According to an op-ed at the Los Angeles Times, conservative white men who support the Second Amendment right to keep and bear arms are worse than international terrorists and need to be monitored by the federal government, Infowars reported Wednesday.
The op-ed, written after the Southern Poverty Law Center demanded the Justice Department and the Department ofHomeland Security "crack down on Americans expressing opposition to an increasingly tyrannical federal government," claims there are "cells of angry men in the United States preparing for combat with the U.S. government."
"They are usually heavily armed, blinded by an intractable hatred, often motivated by religious zeal," the Times wrote.
Kurt Nimmo accused the paper of racism for singling out white men as the culprit that needs to be dealt with by the federal government.
"They are white, right-wing Americans, nearly all with an obsessive attachment to guns, who may represent a greater danger to the lives of American civilians than international terrorists," the Times said.
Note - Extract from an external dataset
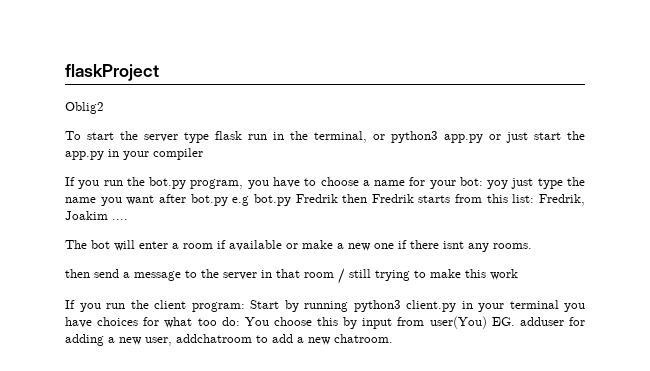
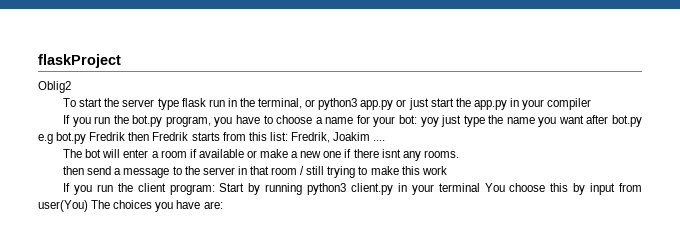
- If you run the client program: Start by running python3 client.py in your terminal you have choices for what too do: You choose this by input from user(You) EG. adduser for adding a new user, addchatroom to add a new chatroom.
+ If you run the client program: Start by running python3 client.py in your terminal You choose this by input from user(You) The choices you have are:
The op-ed then goes on to cite the study by the Southern Poverty Law Center, an organization that views practically any organization to the right of center as a "hate" group.
"What can be done to reverse this tide of belligerent ignorance?" the Times asks.
"Not much. The typical patriot acts within his free-speech and 2nd Amendment rights, and in fact most patriot activity consists of venting steam by meeting with like-minded Neanderthals and firing off blog posts threatening civil war," the op-ed continues.
"Instead of a direct police state crack down and mass internment of white people in concentration camps, the editorial staff of the Los Angeles Times suggests a new COINTELPRO-like program designed to monitor Americans upset by continual government usurpations and attacks on the libertarian principles enshrined in the Constitution," Nimmo wrote.
The paper even suggested that Homeland Security shift resources away from the search for al-Qaeda and other foreign terrorists.
"These groups should be closely monitored, with resources adequate to the task, even if it means shifting some homeland security money from the hunt for foreign terrorists," the Times wrote.
A poll at the article asks if Americans should worry about "patriot" groups. Of those who responded, 96 percent said no, while only four percent said yes.